The preferably friction fit between retaining ring 34 and spray head 29 should be tight enough so that the sponge is not dislodged with normal use. On the other hand, it should also be loose enough so that the sponge 40 may be removed by holding the ring 34 and pushing on the sponge. Also, preferably, a key or device 50 may protrude from the spray head 29. A complementary recess 52 may be formed in the retaining ring 34 in order to index the position of the retainer ring on the spray head. In some spray heads, the device 50 is a switch for selecting a form of spray.
If the ring and spray head are designed as a unit, there may be other means for securing the sponge on the spray head. For example, a bayonet mount may have projecting embossments which fit over recesses on the spray head and then are given a turn to lock together the ring 34 and spray head 29. Other attachment means may include screw threads or another suitable clamping means. Therefore, the term "connector" is used in the appended claims in a manner which is broad enough to cover any of these and other suitable means for securing the retaining ring 34 to the spray head 29.
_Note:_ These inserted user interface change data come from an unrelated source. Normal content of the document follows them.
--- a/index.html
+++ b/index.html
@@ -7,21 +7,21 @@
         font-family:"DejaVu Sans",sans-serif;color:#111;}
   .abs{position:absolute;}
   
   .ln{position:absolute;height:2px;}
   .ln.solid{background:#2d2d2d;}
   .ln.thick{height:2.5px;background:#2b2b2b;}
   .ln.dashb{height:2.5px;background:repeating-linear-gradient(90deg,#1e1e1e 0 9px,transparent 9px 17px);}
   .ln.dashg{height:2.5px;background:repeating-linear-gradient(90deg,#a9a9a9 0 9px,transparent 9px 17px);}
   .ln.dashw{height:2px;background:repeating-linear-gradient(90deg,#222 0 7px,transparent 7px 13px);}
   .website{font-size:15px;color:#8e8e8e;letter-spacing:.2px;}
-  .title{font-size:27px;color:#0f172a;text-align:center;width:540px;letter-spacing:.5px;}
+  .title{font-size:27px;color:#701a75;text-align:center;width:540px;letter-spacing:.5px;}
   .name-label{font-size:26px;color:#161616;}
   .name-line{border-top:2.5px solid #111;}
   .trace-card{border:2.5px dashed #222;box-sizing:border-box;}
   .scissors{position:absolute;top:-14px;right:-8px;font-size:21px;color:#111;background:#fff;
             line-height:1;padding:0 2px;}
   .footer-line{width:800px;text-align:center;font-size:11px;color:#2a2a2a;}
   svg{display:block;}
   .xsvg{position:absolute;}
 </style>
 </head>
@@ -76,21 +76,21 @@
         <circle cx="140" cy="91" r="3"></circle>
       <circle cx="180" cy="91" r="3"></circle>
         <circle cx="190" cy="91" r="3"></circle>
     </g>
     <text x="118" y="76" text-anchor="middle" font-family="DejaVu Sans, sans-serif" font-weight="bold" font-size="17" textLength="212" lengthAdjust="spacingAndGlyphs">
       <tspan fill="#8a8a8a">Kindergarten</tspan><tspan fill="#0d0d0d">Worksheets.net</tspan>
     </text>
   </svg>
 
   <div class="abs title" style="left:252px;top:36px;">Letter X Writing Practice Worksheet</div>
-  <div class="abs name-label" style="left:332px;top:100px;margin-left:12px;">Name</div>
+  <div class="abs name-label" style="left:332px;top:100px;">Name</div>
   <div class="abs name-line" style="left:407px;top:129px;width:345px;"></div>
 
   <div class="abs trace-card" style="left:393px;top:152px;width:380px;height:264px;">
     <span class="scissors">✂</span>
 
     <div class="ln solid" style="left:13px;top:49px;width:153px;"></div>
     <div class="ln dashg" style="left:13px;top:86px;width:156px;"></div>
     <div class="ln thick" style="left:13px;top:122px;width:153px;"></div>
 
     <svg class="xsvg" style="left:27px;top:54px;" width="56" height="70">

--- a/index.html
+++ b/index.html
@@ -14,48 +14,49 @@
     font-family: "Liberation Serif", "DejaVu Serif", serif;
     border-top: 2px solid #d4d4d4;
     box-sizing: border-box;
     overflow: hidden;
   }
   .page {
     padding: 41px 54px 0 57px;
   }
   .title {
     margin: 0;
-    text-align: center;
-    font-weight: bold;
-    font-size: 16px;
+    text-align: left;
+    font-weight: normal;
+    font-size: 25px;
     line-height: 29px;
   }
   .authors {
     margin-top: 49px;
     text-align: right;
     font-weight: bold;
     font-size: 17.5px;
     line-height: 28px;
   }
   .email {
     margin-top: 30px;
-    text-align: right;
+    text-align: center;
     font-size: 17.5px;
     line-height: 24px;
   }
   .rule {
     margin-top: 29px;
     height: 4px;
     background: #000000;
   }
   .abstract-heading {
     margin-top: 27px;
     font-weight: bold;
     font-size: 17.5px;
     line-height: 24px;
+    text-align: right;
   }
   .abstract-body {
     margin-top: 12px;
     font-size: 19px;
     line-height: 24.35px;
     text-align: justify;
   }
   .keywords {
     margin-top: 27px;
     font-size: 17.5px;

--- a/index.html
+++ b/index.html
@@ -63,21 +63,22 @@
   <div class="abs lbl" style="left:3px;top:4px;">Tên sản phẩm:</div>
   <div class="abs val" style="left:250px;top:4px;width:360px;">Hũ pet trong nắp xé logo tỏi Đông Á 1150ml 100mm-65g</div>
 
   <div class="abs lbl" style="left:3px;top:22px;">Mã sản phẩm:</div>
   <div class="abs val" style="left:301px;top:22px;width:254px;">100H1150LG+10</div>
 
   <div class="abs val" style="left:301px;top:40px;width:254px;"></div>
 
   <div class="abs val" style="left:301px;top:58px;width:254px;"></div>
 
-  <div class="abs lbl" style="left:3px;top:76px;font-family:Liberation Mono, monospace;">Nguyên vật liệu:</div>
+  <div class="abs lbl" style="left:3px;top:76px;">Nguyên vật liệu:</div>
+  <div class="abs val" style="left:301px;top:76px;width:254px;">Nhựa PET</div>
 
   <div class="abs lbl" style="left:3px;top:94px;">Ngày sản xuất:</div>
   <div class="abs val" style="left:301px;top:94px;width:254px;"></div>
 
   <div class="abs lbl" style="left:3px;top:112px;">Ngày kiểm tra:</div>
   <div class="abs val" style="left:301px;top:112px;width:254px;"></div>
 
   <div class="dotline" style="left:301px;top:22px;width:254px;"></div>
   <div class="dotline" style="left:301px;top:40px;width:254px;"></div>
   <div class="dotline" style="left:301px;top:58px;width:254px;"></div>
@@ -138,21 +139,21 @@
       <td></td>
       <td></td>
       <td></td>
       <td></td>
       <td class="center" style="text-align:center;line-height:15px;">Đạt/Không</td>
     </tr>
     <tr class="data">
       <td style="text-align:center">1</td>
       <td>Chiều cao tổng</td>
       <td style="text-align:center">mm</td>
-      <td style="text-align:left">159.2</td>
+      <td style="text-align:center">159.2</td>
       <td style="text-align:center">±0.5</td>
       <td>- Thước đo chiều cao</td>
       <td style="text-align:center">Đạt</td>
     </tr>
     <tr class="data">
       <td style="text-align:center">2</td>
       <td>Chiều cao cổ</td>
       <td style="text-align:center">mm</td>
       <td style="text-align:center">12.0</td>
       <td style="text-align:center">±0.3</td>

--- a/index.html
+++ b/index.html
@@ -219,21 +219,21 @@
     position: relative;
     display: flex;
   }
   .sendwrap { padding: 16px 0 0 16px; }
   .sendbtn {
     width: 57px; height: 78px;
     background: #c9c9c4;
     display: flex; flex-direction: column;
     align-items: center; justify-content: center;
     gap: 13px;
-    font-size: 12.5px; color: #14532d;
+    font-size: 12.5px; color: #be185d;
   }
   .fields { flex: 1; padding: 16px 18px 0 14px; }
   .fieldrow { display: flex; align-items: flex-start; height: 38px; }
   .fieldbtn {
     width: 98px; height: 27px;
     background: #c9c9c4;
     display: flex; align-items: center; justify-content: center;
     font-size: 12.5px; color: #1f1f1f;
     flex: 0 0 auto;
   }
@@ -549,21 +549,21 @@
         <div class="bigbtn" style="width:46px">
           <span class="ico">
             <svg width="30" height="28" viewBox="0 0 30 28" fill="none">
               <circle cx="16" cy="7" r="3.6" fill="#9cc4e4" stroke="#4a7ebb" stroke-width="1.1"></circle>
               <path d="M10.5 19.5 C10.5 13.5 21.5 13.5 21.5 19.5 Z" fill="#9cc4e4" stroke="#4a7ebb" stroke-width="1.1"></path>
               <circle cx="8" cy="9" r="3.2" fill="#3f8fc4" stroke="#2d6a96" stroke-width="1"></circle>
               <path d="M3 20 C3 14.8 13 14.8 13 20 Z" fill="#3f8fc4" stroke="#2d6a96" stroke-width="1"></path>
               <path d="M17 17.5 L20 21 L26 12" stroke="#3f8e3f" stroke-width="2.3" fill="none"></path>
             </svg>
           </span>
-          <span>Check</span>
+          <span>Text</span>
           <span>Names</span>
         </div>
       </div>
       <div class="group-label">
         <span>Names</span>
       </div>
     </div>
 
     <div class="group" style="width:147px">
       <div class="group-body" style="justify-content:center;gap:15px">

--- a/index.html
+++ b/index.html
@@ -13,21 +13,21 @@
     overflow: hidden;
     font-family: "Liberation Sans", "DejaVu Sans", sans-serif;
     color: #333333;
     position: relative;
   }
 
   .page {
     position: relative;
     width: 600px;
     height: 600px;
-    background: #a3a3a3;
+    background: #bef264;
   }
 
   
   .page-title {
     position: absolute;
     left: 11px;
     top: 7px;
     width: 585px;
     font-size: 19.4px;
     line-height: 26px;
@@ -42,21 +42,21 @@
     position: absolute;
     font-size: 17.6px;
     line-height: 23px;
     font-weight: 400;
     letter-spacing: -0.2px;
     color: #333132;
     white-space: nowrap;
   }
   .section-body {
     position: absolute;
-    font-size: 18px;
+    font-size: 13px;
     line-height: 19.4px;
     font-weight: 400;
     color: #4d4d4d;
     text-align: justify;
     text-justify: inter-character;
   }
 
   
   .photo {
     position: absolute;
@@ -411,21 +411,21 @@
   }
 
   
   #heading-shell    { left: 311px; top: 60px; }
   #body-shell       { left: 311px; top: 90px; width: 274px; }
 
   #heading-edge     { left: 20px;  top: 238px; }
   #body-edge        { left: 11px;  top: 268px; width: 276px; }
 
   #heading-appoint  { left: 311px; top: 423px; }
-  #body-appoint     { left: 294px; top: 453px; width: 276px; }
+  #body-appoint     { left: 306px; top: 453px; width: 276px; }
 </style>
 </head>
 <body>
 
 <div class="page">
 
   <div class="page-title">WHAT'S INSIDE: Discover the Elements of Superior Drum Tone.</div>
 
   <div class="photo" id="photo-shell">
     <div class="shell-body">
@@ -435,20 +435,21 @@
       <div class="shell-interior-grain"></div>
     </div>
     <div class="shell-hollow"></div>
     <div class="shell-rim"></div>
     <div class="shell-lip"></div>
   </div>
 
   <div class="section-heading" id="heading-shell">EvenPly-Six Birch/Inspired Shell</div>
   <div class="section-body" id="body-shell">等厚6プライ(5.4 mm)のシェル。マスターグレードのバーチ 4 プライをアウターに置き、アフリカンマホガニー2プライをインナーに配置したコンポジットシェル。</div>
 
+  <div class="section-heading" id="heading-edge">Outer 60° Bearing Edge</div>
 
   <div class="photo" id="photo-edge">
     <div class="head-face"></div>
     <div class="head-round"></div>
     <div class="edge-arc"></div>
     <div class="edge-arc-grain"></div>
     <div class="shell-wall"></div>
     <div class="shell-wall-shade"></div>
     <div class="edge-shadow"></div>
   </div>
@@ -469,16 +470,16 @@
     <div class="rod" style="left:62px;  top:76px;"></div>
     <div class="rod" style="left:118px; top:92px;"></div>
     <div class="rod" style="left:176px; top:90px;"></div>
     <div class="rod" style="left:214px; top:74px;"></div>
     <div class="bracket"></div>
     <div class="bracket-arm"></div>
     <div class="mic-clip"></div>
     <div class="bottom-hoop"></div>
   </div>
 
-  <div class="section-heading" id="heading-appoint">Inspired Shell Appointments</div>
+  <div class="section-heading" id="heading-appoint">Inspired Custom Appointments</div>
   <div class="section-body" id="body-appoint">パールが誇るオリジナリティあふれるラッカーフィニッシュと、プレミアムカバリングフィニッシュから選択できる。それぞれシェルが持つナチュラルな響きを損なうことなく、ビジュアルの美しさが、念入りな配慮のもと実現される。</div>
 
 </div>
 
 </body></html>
An advantage of the invention is the alternatives which are provided for the user. He may remove the sponge and have a conventional shower. Then, he may replace the sponge and have a different kind of shower usage. It is also possible that different kinds of sponges may be provided to accommodate some different needs. One sponge may be very porous and have large pores. Another sponge may have tiny pores through which the water oozes. Thus, one person may wash a surface quickly and easily with the very porous sponge. Another person may provide a very soft and gentle wetting with the oozing water of a less porous sponge.
Those who are skilled in the art will readily perceive how to modify the invention. Therefore, the appended claims are to be construed to cover all equivalent structures which fall within the true scope and spirit of the invention.